In 2009, nearly 34 years after Pekka Streng's death was released a posthumous album called Unen Maa, built upon old recovered tape recordings where Pekka sings and plays acoustic guitar. Studio musicians added their own talent to finish. Magneettimiehen Kuolema Kesämaa Unen maa Pekka Streng website - song lyrics and articles
An extended play record referred to as an EP, is a musical recording that contains more tracks than a single, but is unqualified as an album or LP. Contemporary EPs contain a minimum of three tracks and maximum of six tracks, are considered "less expensive and time-consuming" for an artist to produce than an album. An EP referred to specific types of vinyl records other than 78 rpm standard play and LP, but it is now applied to mid-length CDs and downloads as well. Ricardo Baca of The Denver Post said, "EPs—originally extended-play'single' releases that are shorter than traditional albums—have long been popular with punk and indie bands." In the United Kingdom, the Official Chart Company defines a boundary between EP and album classification at 25 minutes of maximum length and no more than four tracks. EPs were released in various sizes in different eras; the earliest multi-track records, issued around 1919 by Grey Gull Records, were vertically cut 78 rpm discs known as "2-in-1" records. These had finer than usual grooves, like Edison Disc Records.

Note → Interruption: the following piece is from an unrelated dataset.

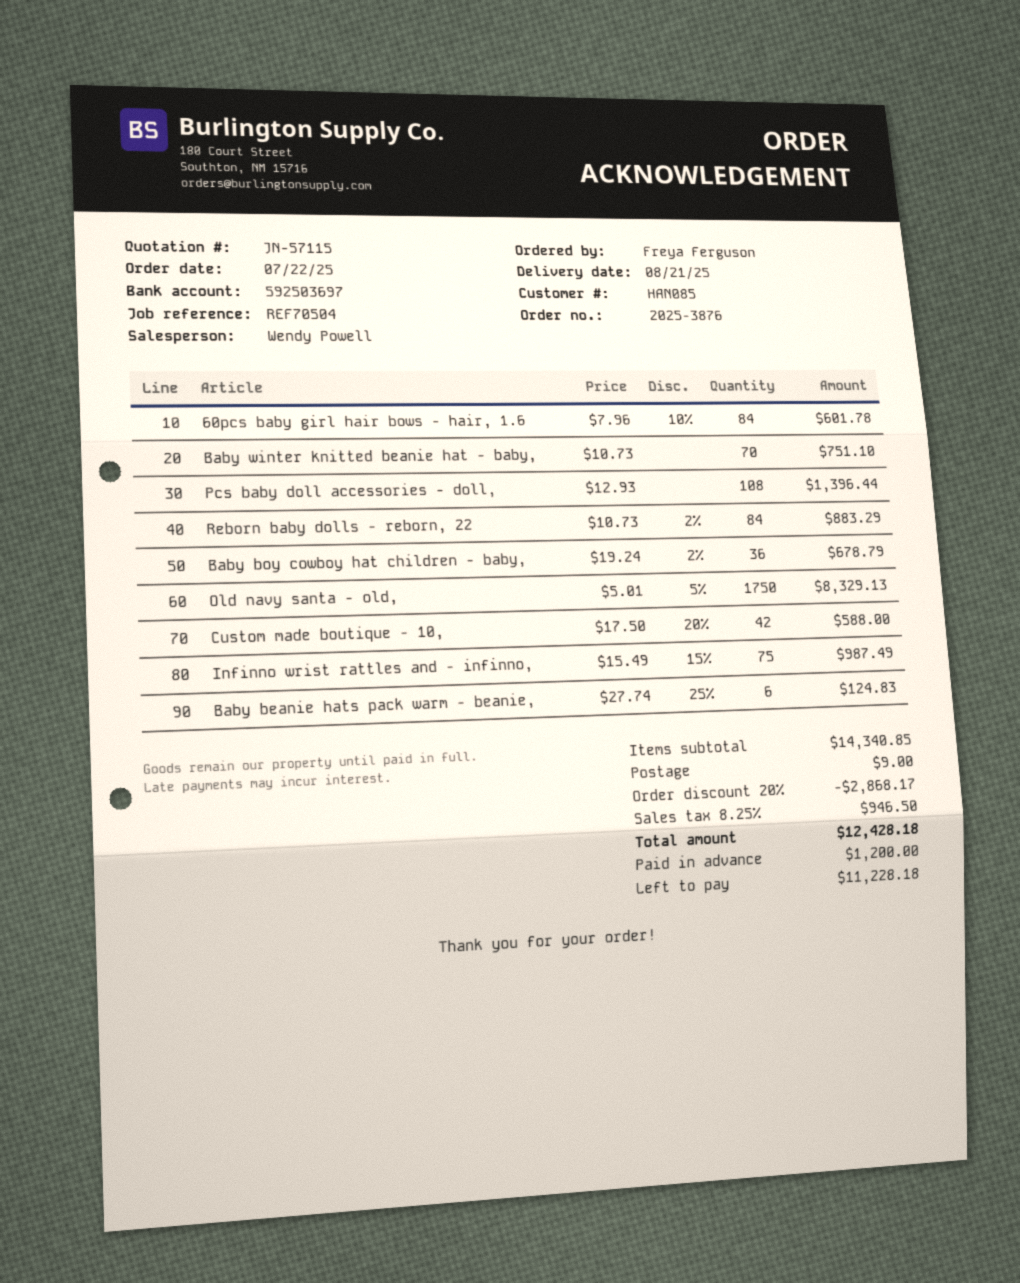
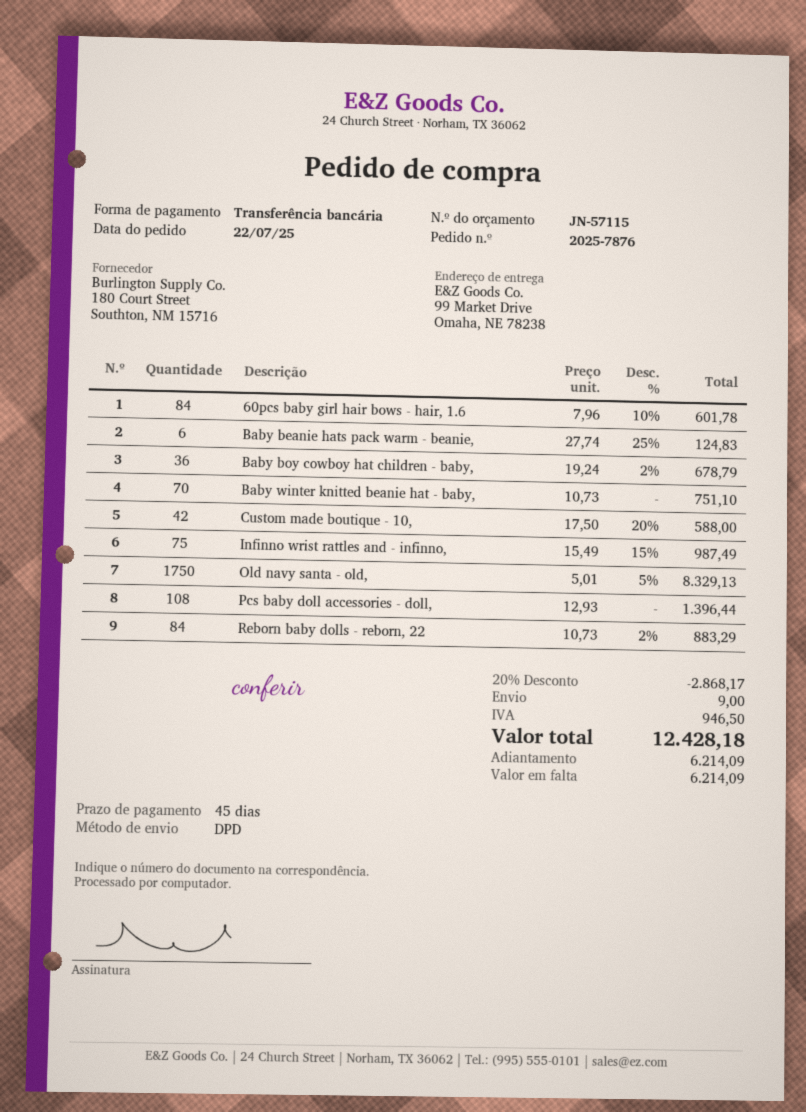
order number: 2025-3876 -> 2025-7876
deposit: 1200.00 -> 6214.09
balance: 11228.18 -> 6214.09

By 1949, when the 45 rpm single and 331⁄3 rpm LP were competing formats, seven-inch 45 rpm singles had a maximum playing time of only about four minutes per side. As an attempt to compete with the LP introduced in 1948 by rival Columbia, RCA Victor introduced "Extended Play" 45s during 1952, their narrower grooves, achieved by lowering the cutting levels and sound compression optionally, enabled them to hold up to 7.5 minutes per side—but still be played by a standard 45 rpm phonograph. These were 10-inch LPs split onto two seven-inch EPs or 12-inch LPs split onto three seven-inch EPs, either sold separately or together in gatefold covers; this practice became much less common with the advent of triple-speed-available phonographs. Some classical music albums released at the beginning of the LP era were distributed as EP albums—notably, the seven operas that Arturo Toscanini conducted on radio between 1944 and 1954; these opera EPs broadcast on the NBC Radio network and manufactured by RCA, which owned the NBC network were made available both in 45 rpm and 331⁄3 rpm.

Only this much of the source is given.